Barbara Fiala-Köck: Das ist, wenn einem Tier ohne Betäubung die Kehle durchgeschnitten wird und es danach ausblutet. Das fällt definitiv unter Tierquälerei, der Todeskampf kann sich über Minuten ziehen.
Rituelle Schlachtungen aus religiösen Gründen sind aber erlaubt bei uns?
Nur unter streng definierten Vorgaben: Nur in einem dafür zugelassenen Schlachthof - davon gibt es in der Steiermark zwei -, unter Anwesenheit eines amtlichen Tierarztes, mit sofortiger Betäubung nach dem Kehlschnitt, der von einer fachkundigen Person einer Glaubensgemeinschaft durchgeführt werden muss.

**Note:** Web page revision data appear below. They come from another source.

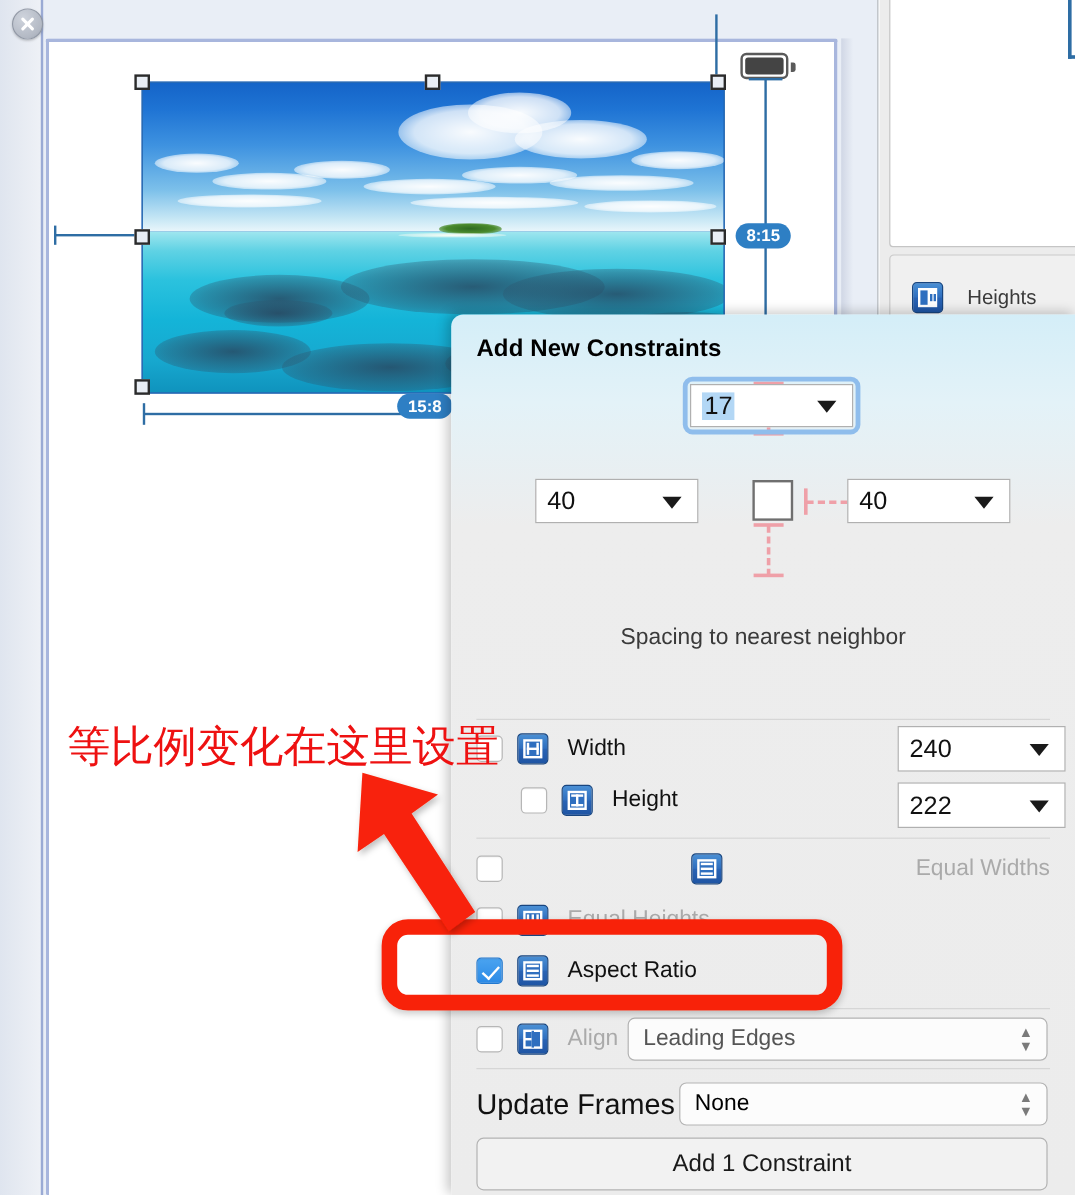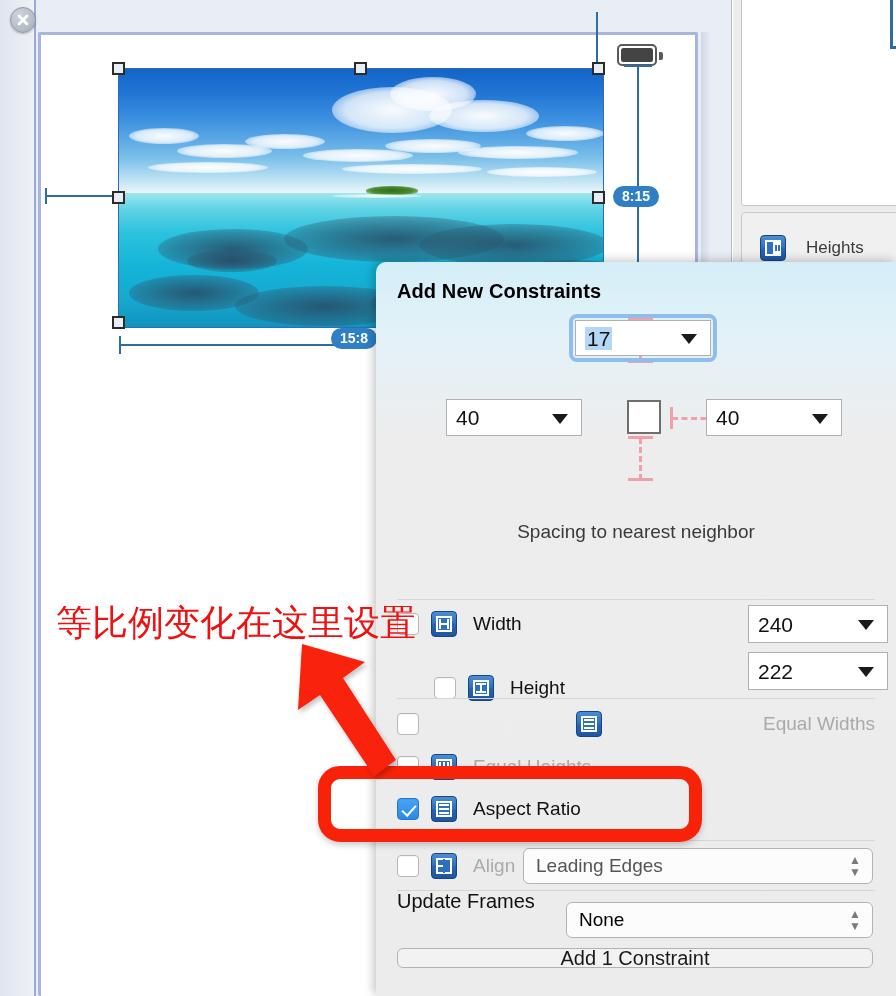"Height" div.frow { top: 404px -> 383px }
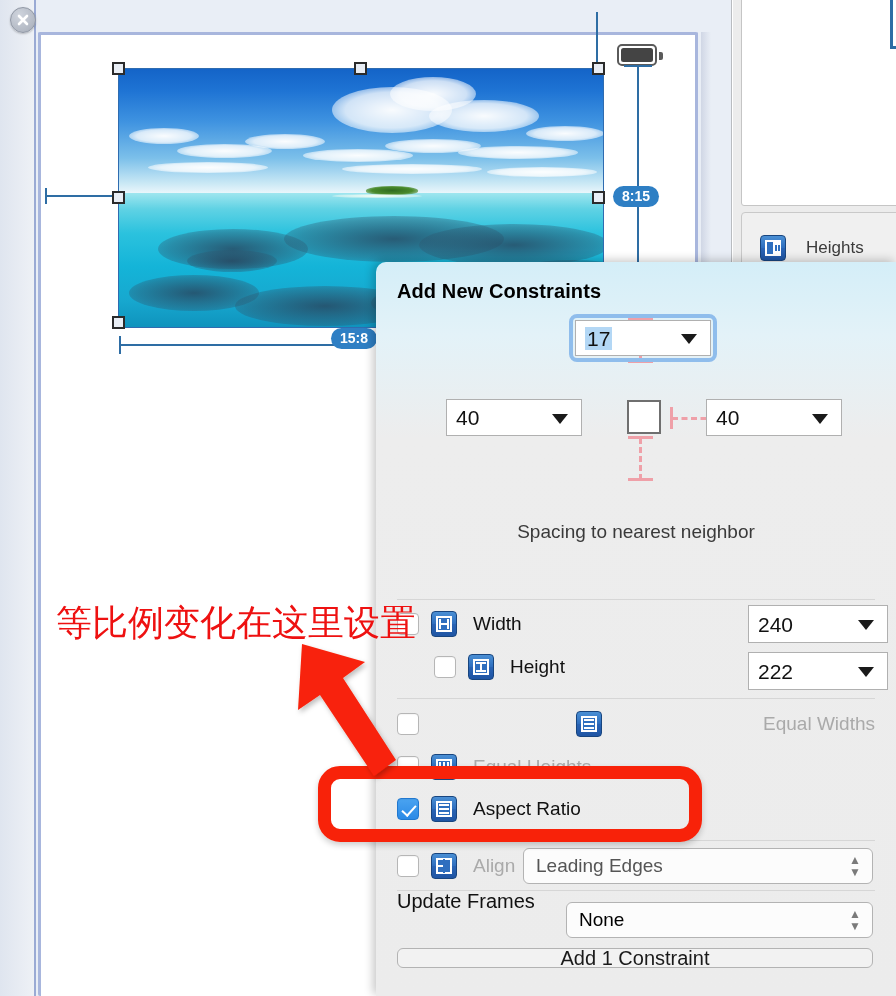"Update Frames" div { font-size: 20px -> 24px; top: 628px -> 645px }
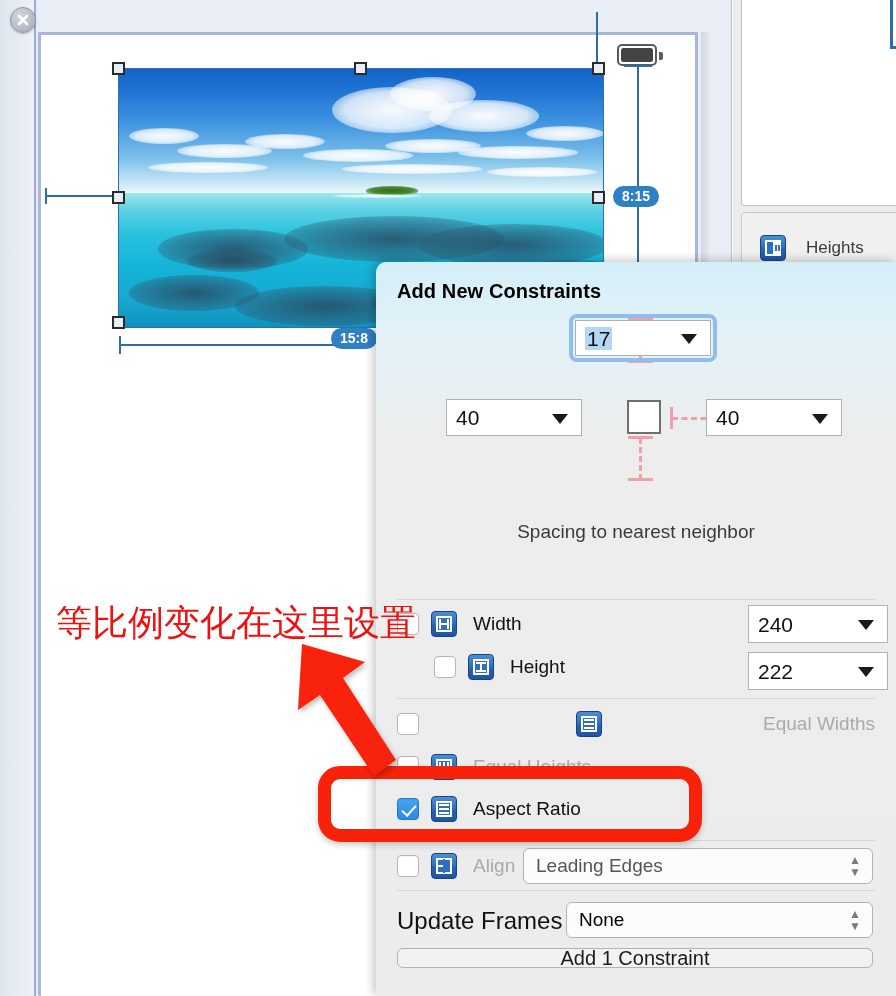"Add 1 Constraint" div.btn { height: 20px -> 44px }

Wie passt das zu unseren Tierschutzstandards?
Im Lichte des heutigen Tierschutzes stellt sich bei vielen die Frage, ob das noch zeitgemäß ist. Das wird sogar in muslimischen und jüdischen Kreisen immer wieder diskutiert. Aber das ist ein ganz, ganz heißes Eisen.
Fest steht, dass Schlachten „im Hinterhof“ verboten ist.
Auf jeden Fall. Strafen winken hier nicht nur jenem, der die Schächtung durchführt. Sondern auch jedem, der Tiere oder sein Areal dafür zur Verfügung stellt. Sie machen sich zu Beitragstätern, und das wird auch geahndet, mit Geldstrafen, bedingter Haft. Bei uns kam es schon zu Verurteilungen.
Fälle gibt es aber immer wieder?
Ja, aber auch immer mehr Leute, die Illegales melden.